What a bunch of crap. 80% of blacks voted against W. A recent Valasquez study found that 65% of urban hispanics supported Kerry. The Jewish vote? Overwhelmingly Kerry.

About the only criteria this writer got right is Christians which did go somewhat overwhelmingly to Bush, but it wasn't because all these people were neccessarily religious zealots. It was because they believed what their Pastors and Priests were telling them every Sunday from the Pulpit about how the Iraq war was the opening round of the long prophesied battle between Islam and Christianity. About Islam's long history of suppressing women, punishing the innocent, and fuedilistic rule. They believe that Saddam had WMD's and close connections with Al-Queda. They believe that the only way to stop evil, which some Marines have called the insurgents in Fallujah, is to kill it. The hiddem message - Islam is evil.

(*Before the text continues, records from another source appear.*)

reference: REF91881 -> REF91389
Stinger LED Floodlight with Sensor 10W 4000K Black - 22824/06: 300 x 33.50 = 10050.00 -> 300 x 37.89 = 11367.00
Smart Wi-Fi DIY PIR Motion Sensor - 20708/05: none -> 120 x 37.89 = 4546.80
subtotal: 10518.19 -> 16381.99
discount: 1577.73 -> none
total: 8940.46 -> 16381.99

They also believe that Democrats are going to take away their bibles? Why? Well because a Republican flyer told them so. They believe that marriage is reserved for only for one man and one woman. Even though long-term monogomous relationships in Red states are harder to find than in blue states. Gays are to be excluded but serial Marryers are alright?

Spurminator
11-13-2004, 12:22 PM
About the only criteria this writer got right is Christians which did go somewhat overwhelmingly to Bush, but it wasn't because all these people were neccessarily religious zealots. It was because they believed what their Pastors and Priests were telling them every Sunday from the Pulpit about how the Iraq war was the opening round of the long prophesied battle between Islam and Christianity.

Give me a fucking break. Do you even GO to church?

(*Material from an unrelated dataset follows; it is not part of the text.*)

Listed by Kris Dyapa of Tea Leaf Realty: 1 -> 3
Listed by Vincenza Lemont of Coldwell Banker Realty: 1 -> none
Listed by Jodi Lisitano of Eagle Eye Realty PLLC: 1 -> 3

I went to a wide variety of churches in the heart of the West Texas Bible Belt for four years, and I still go every Sunday here in Dallas... and the only time politics ever comes up during service is when someone prays for "our leaders."

People don't want to hear about politics during Church. They're there to worship, and if a preacher or priest starts spouting off political propaganda, they will see their pews empty very fast.

Hook Dem
11-13-2004, 01:16 PM
Save your breath Spurm....Dan's gonna believe what Dan's gonna believe! He doesn't go to church...he only reads about it on moveon.org.

smeagol
11-14-2004, 05:11 PM
the morality of preemptive war

This will take you down a very slippery slope. When is a preemptive war moral? In the case of Hitler? In the case of Saddam? Where do you stop? Fidel? North Korea? Iran?

War should be avoided at all costs. I'm amazed at how some Christian Fundamentalists take war so lightly.

The Bible is a book about how to forgive; "turn the other cheek"; "forgive seven times seventy"; "love your nieghbor as yourself". Very little mention about war in the New Testament.

Just makes me wonder . . .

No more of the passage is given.